Anytime you find joy in things, that joy is in you. When you find joy in a connection with another person, that joy is in you. As you coordinate fun things to do and people to be with, you are creating circumstances for you to find your joyful mindspace. The joy is always in you.

When you think of joy as being in things, you will always look to things and circumstances to bring you joy. When those things or circumstances are not present or if you are stuck doing something that you consider joyless, you will find  misery and tedium as you do them.  When you believe that whether you feel joy or not is based in your response to things, you can look to yourself to find joy in many more situation.  When you are not enjoying what you are doing, don’t blame the activity, but look into your reaction. When you do that, and challenge your habitual responses, the narrow path of joyful things becomes much wider.

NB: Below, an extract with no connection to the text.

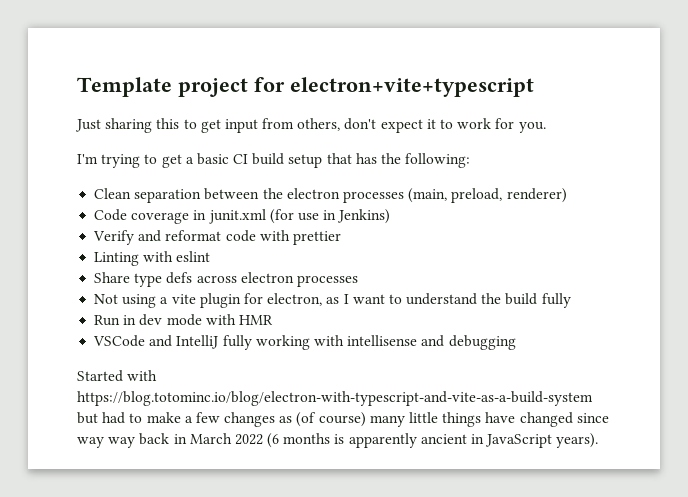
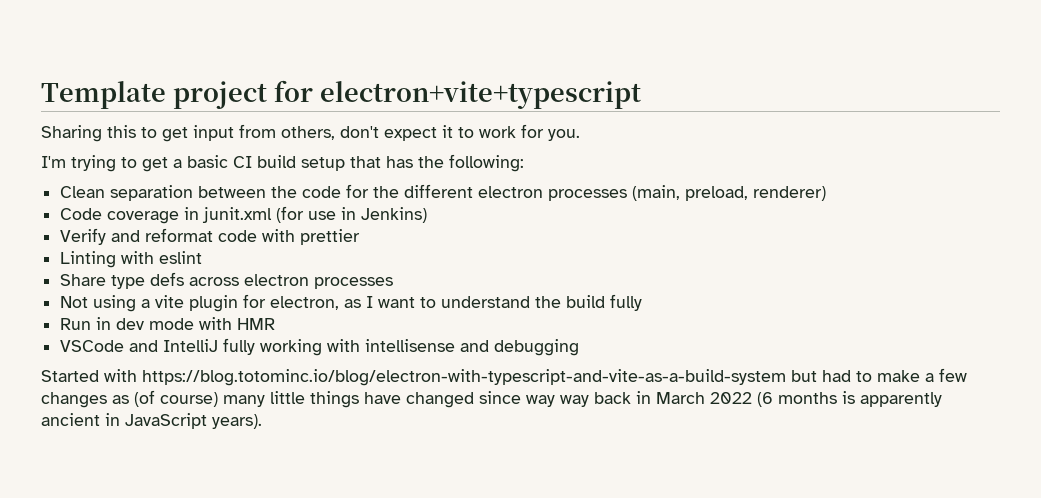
[75,118,153,133] Just sharing -> [41,125,102,142] Sharing
(283, 193) none -> [302,184,474,198] code for the different

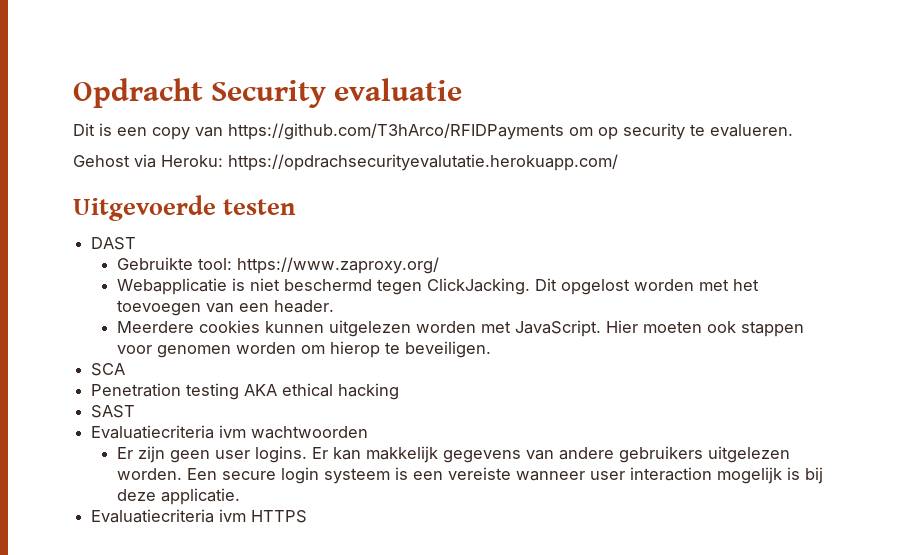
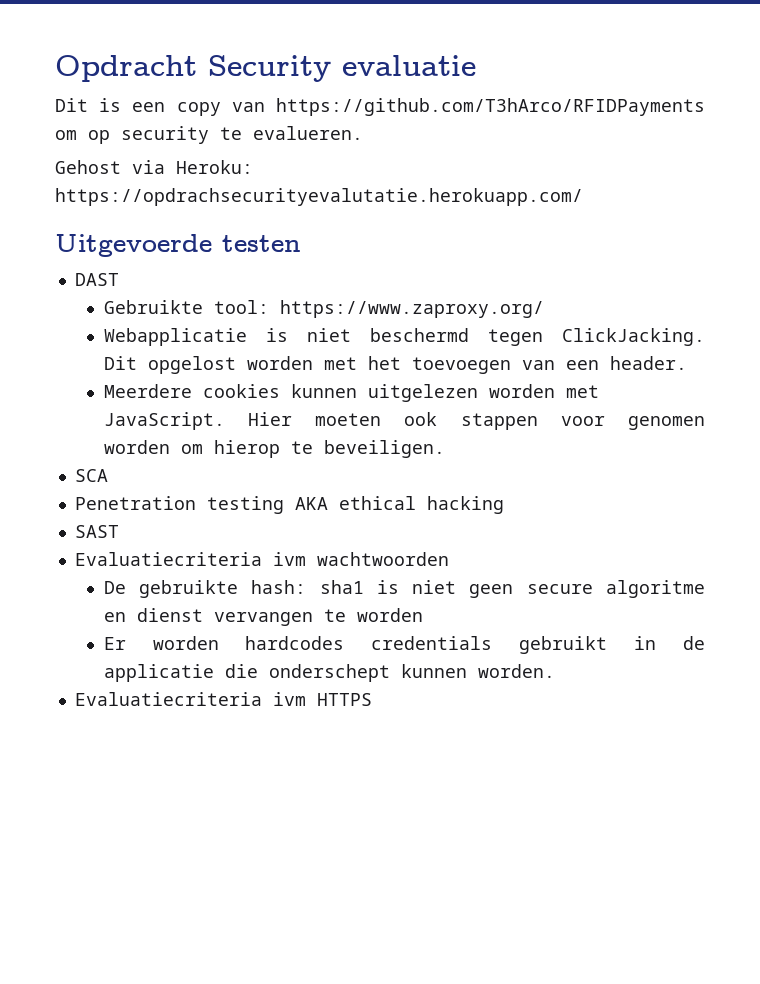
[116,446,790,463] [116,467,823,484] [116,488,240,505] Er zijn geen user logins. Er kan makkelijk gegevens van andere gebruikers uitgelezen worden. Een secure login systeem is een vereiste wanneer user interaction mogelijk is bij deze applicatie. -> [103,580,705,598] [103,608,423,626] [103,636,705,654] [103,664,555,682] De gebruikte hash: sha1 is niet geen secure algoritme en dienst vervangen te worden // Er worden hardcodes credentials gebruikt in de applicatie die onderschept kunnen worden.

As you do things you enjoy, notice the wide variety of ways you find joy in yourself. As you practice finding joy in yourself, you need less elaborate things to evoke that joyful response. You can enjoy taking a shower or washing dishes. Washing dishes is generally not a joyful kind of thing, but you can feel joy in doing it if you are not consumed with finding misery in the task.

There will always be circumstances that bring you joy or bring you down, but when you look to your own response as the source of the feeling, you can deal with any circumstance. You won’t always be joyous, but when you do it regularly it gets easier. Conversely, if you often practice finding misery in things and circumstances that will be your stronger habit. Life isn’t all full of joy. You instill your joy into it. You enjoy life.